There are many different types of equipment used for cooking.

Ovens are mostly hollow devices that get very hot, up to 500 °F, and are used for baking or roasting and offer a dry-heat cooking method. Different cuisines will use different types of ovens. For example, Indian culture uses a tandoor oven, which is a cylindrical clay oven which operates at a single high temperature. Western kitchens use variable temperature convection ovens, conventional ovens, toaster ovens, or non-radiant heat ovens like the microwave oven. Classic Italian cuisine includes the use of a brick oven containing burning wood. Ovens may be wood-fired, coal-fired, gas, electric, or oil-fired.

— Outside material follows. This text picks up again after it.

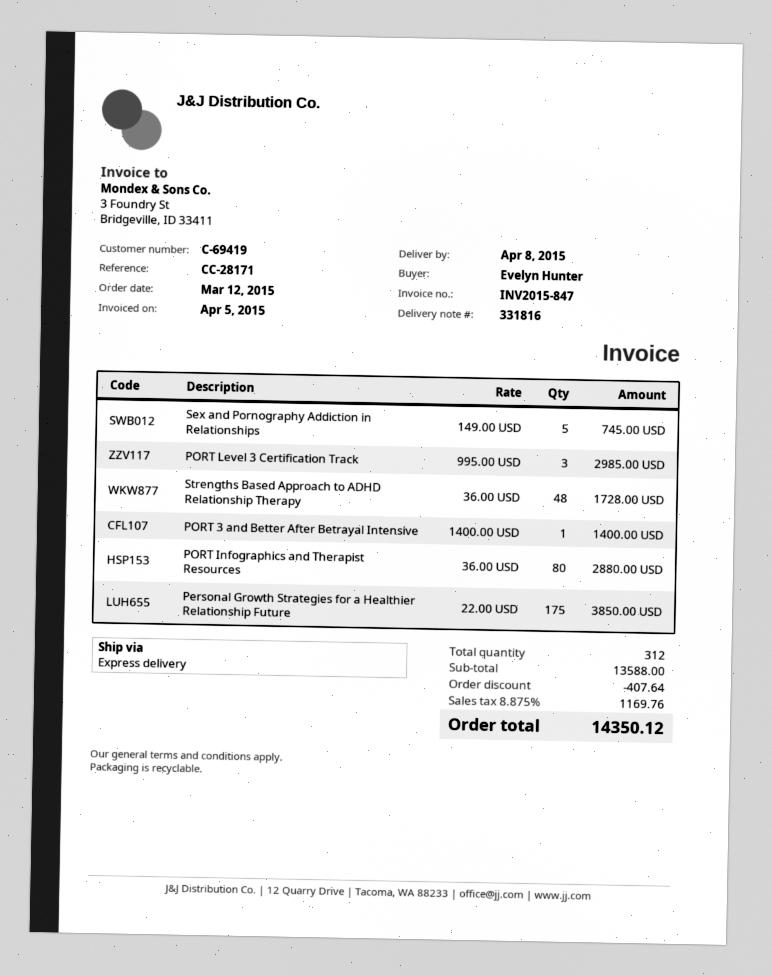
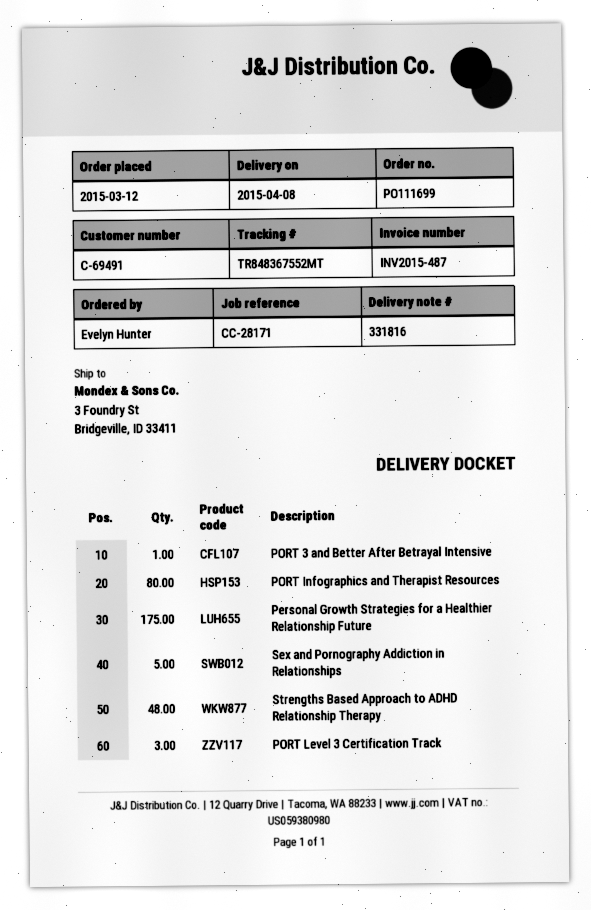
invoice number: INV2015-847 -> INV2015-487
customer number: C-69419 -> C-69491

Various types of cooktops are used as well. They carry the same variations of fuel types as the ovens mentioned above. Cook-tops are used to heat vessels placed on top of the heat source, such as a sauté pan, sauce pot, frying pan, or pressure cooker. These pieces of equipment can use either a moist or dry cooking method and include methods such as steaming, simmering, boiling, and poaching for moist methods, while the dry methods include sautéing, pan frying, and deep-frying.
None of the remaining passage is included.